Ей вдруг захотелось пойти куда-то по дорогам, мимо лесов и деревень, с котомкой за плечами, с палкой в руке.
— Вы, голубчик, пристройте-ка меня к этому делу, прошу я вас! — говорила она. — Я вам везде пойду. По всем губерниям, все дороги найду! Буду ходить зиму и лето — вплоть до могилы — странницей, — разве плохая это мне доля?
Ей стало грустно, когда она увидела себя бездомной странницей, просящей милостыню Христа ради под окнами деревенских изб.
Николай осторожно взял ее руку и погладил своей теплой рукой. Потом, взглянув на часы, сказал:
— Об этом мы поговорим после!
— Голубчик! — воскликнула она. — Дети, самые дорогие нам куски сердца, волю и жизнь свою отдают, погибают без жалости к себе, — а что же я, мать?
Лицо у Николая побледнело, он тихо проговорил, глядя на нее с ласковым вниманием:
— Я, знаете, в первый раз слышу такие слова...
— Что я могу сказать? — печально качая головой, молвила она и бессильным жестом развела руки. — Если бы я имела слова, чтобы сказать про свое материнское сердце...
Встала, приподнятая силой, которая росла в ее груди и охмеляла голову горячим натиском негодующих слов.
— Заплакали бы — многие... Даже злые, бессовестные...
Николай тоже встал, снова взглянув на часы.

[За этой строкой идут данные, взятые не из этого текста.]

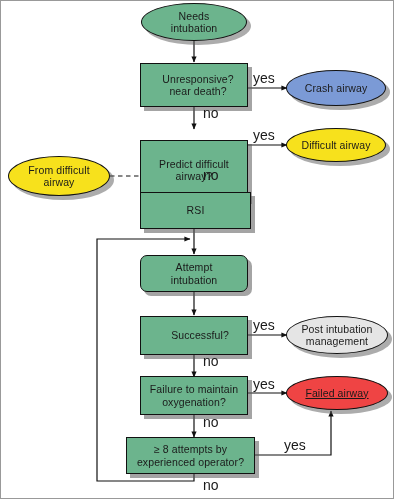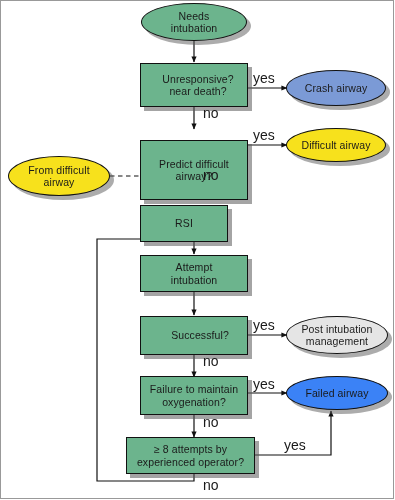--- a/index.html
+++ b/index.html
@@ -147,7 +147,7 @@
 airway</span>
   </div>
 
-  <div class="node box" style="left:140px; top:192px; width:88px; height:37px;margin-top:13px;">
+  <div class="node box" style="left:140px; top:192px; width:111px; height:37px;">
     <span class="txt">RSI</span>
   </div>
 

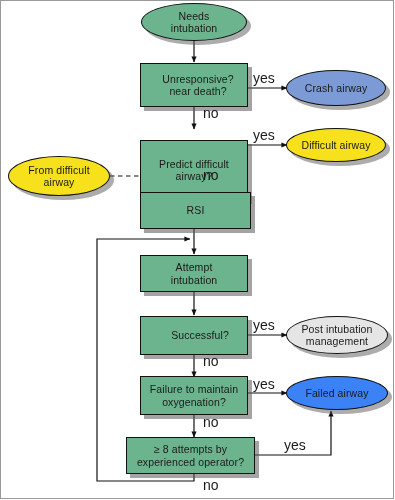--- a/index.html
+++ b/index.html
@@ -151,7 +151,7 @@
     <span class="txt">RSI</span>
   </div>
 
-  <div class="node box" style="left:140px; top:255px; width:108px; height:37px;">
+  <div class="node box" style="left:140px; top:255px; width:108px; height:37px;border-radius:7px;">
     <span class="txt">Attempt
 intubation</span>
   </div>

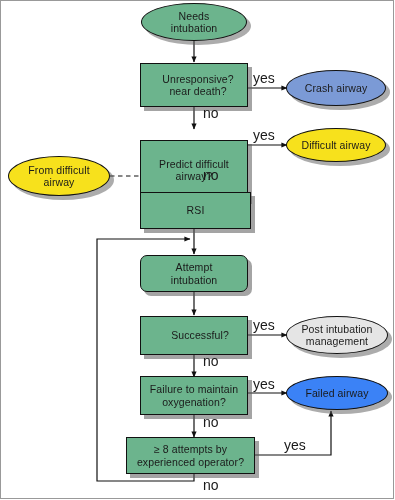--- a/index.html
+++ b/index.html
@@ -61,7 +61,7 @@
   .el-blue   { background: #7b9ad6; }
   .el-yellow { background: #f7e11c; }
   .el-orange { background: #e5e5e5; }
-  .el-red    { background: #3b82f6; }
+  .el-red    { background: #ef4444; text-decoration: underline; }
 
   .edge-label {
     position: absolute;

— Так решено — вы переедете в город ко мне?
Она молча кивнула головой.
— Когда? Вы скорее! — попросил он и мягко добавил: — Мне будет тревожно за вас, право!
Она удивленно взглянула на него, — что ему до нее? Наклонив голову, смущенно улыбаясь, он стоял перед нею сутулый, близорукий, одетый в простой черный пиджак, и всё на нем было чужим ему...
— У вас есть деньги? — спросил он, опустив глаза.
— Нет!
Он быстро вынул из кармана кошелек, открыл его я протянул ей.
— Вот, пожалуйста, берите...
Мать невольно улыбнулась и, покачивая головой, заметила:
— Всё — по-новому! И деньги без цены! Люди за них душу свою теряют, а для вас они — так себе! Как будто, из милости к людям вы их при себе держите...
Николай тихо засмеялся.
— Ужасно неудобная и неприятная вещь — деньги! Всегда неловко и брать их и давать...
Он взял ее руку, крепко пожал и еще раз попросил ее:
— Так вы скорее!
И, как всегда тихий, ушел.
Проводив его, она подумала:
«Такой добрый — а не пожалел...»
И не могла понять — неприятно это ей или только удивляет?